──────── Source material ────────

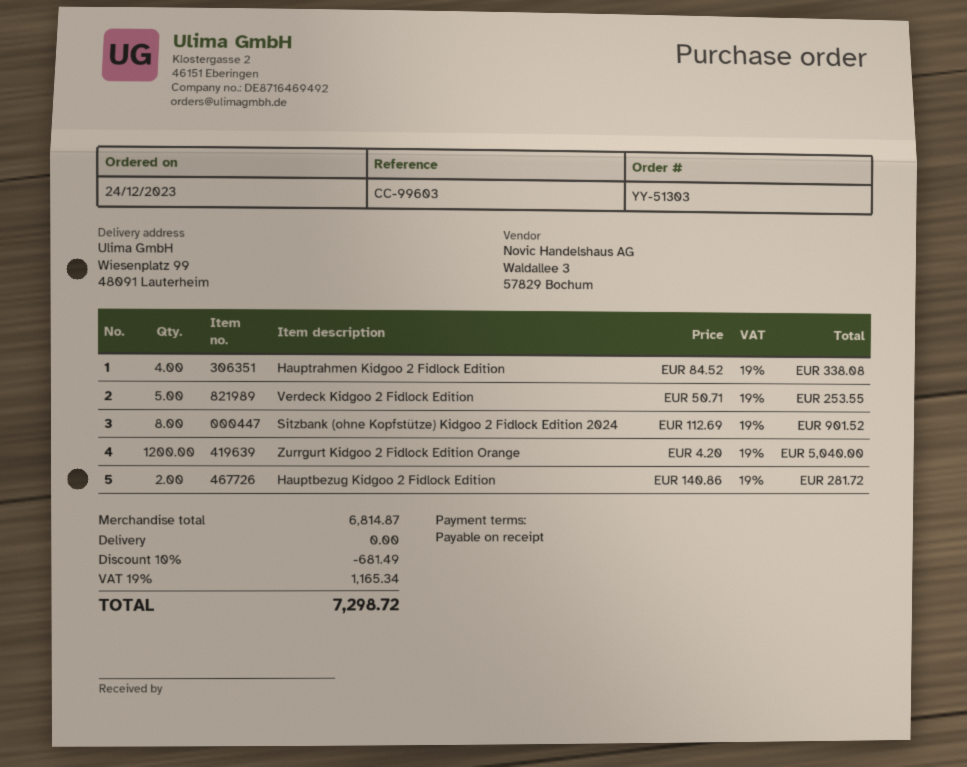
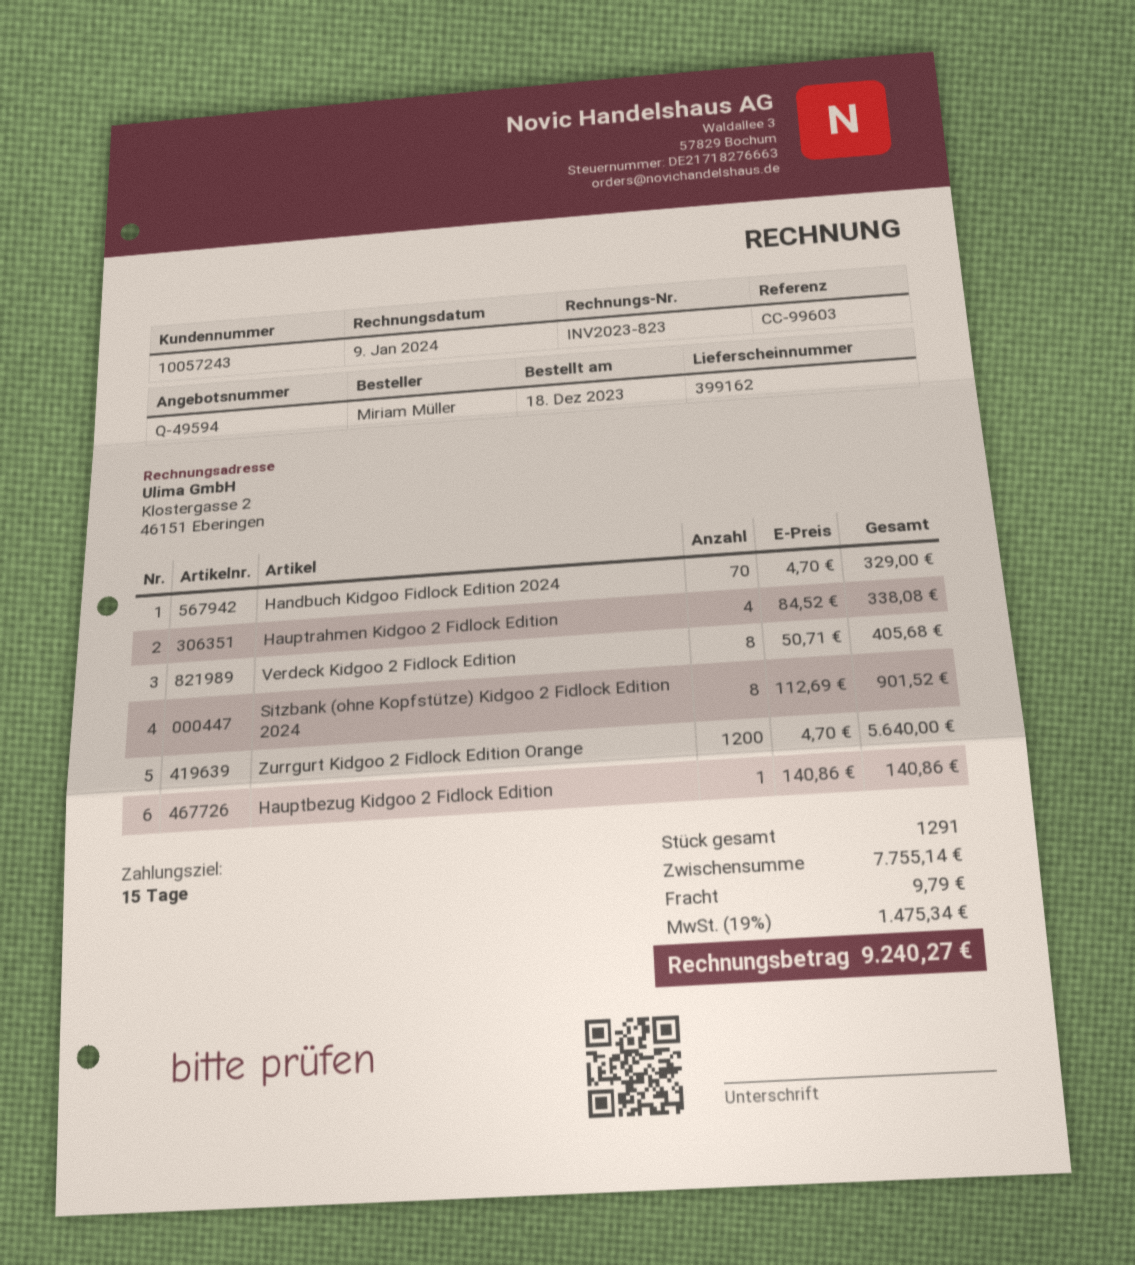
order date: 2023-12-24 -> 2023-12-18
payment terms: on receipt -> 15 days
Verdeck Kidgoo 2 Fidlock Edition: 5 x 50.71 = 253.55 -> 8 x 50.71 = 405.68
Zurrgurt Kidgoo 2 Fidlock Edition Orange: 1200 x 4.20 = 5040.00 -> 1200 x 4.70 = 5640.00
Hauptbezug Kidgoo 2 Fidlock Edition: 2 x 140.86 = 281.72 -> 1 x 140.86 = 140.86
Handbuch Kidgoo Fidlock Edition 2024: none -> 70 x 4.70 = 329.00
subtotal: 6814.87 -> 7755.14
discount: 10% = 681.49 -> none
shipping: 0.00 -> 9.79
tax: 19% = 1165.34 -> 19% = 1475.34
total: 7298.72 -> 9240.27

────────
──────── Source material ────────

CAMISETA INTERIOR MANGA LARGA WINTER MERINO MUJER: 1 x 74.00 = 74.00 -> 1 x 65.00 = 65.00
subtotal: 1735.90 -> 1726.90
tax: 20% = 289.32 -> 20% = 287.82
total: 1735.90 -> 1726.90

────────
──────── Source material ────────

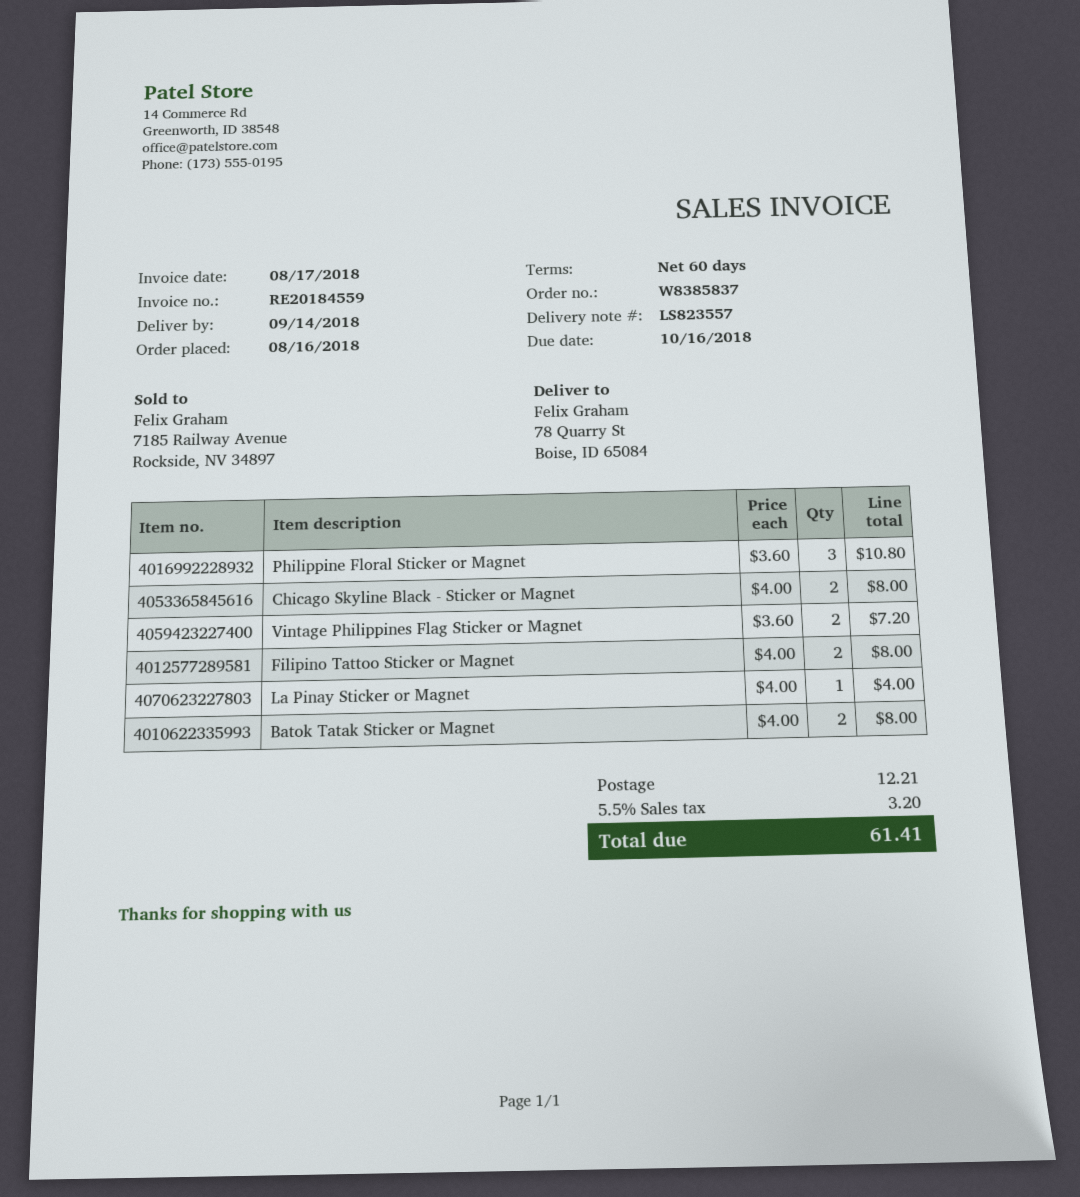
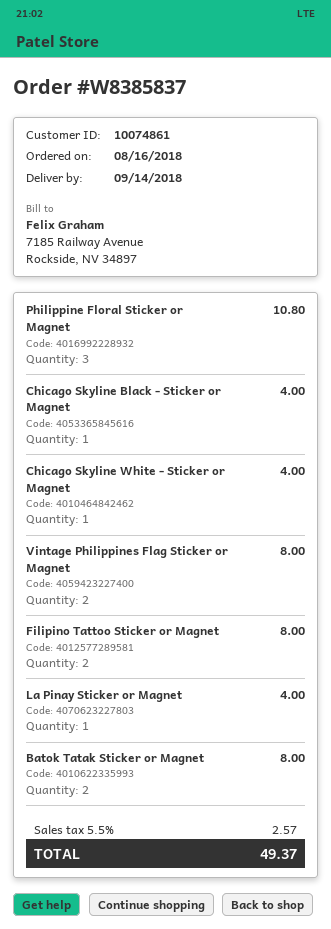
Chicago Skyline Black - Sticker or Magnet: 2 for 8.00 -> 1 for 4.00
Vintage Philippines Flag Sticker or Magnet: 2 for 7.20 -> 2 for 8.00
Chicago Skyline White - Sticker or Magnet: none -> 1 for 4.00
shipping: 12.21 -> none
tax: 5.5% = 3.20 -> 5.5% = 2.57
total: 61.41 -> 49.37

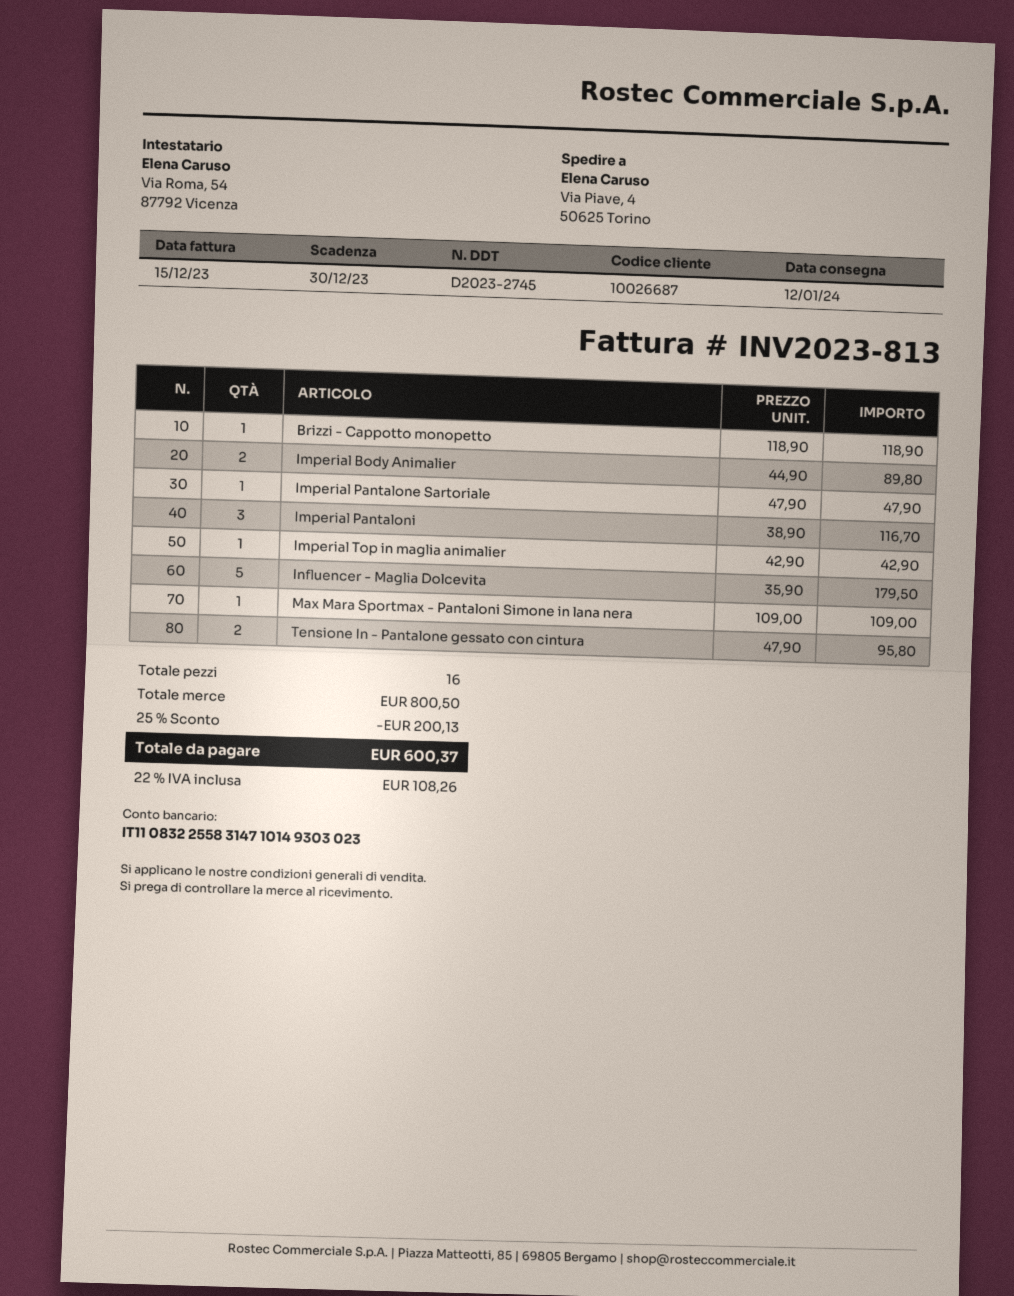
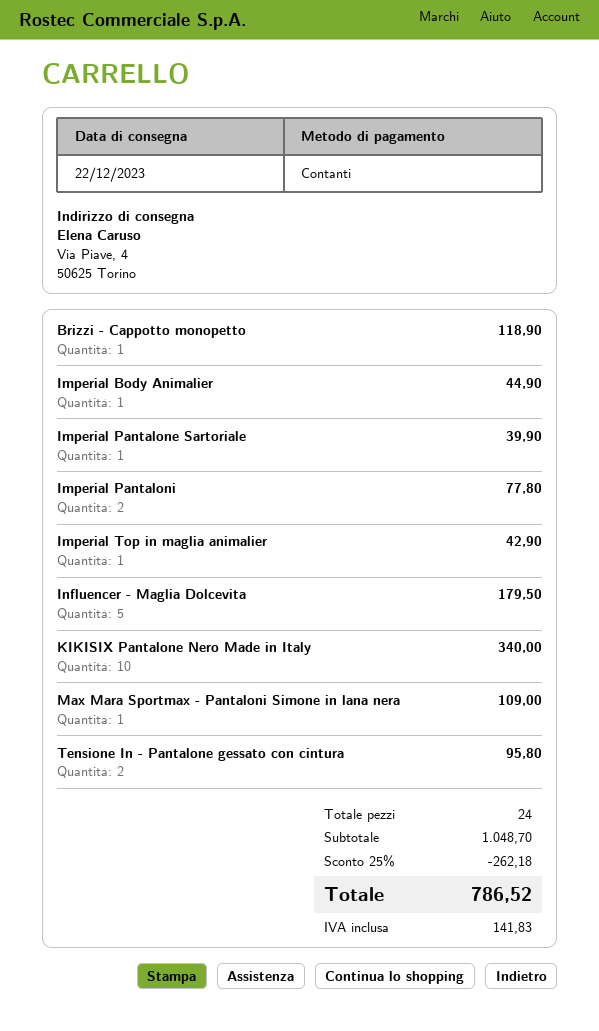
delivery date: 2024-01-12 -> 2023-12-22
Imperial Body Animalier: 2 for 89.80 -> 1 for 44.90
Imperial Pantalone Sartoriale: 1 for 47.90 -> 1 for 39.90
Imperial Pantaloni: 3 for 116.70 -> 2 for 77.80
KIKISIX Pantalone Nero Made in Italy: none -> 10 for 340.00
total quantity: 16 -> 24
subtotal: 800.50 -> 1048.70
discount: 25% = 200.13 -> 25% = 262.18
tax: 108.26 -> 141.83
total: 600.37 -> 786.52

────────

> [Goal of the exercise]
The lines above from the one containing "discount: 25% = 200.13 -> 25% = 262.18" through the one containing "total: 600.37 -> 786.52" are to be set down exactly, and no others.

> [Solution to this problem]
discount: 25% = 200.13 -> 25% = 262.18
tax: 108.26 -> 141.83
total: 600.37 -> 786.52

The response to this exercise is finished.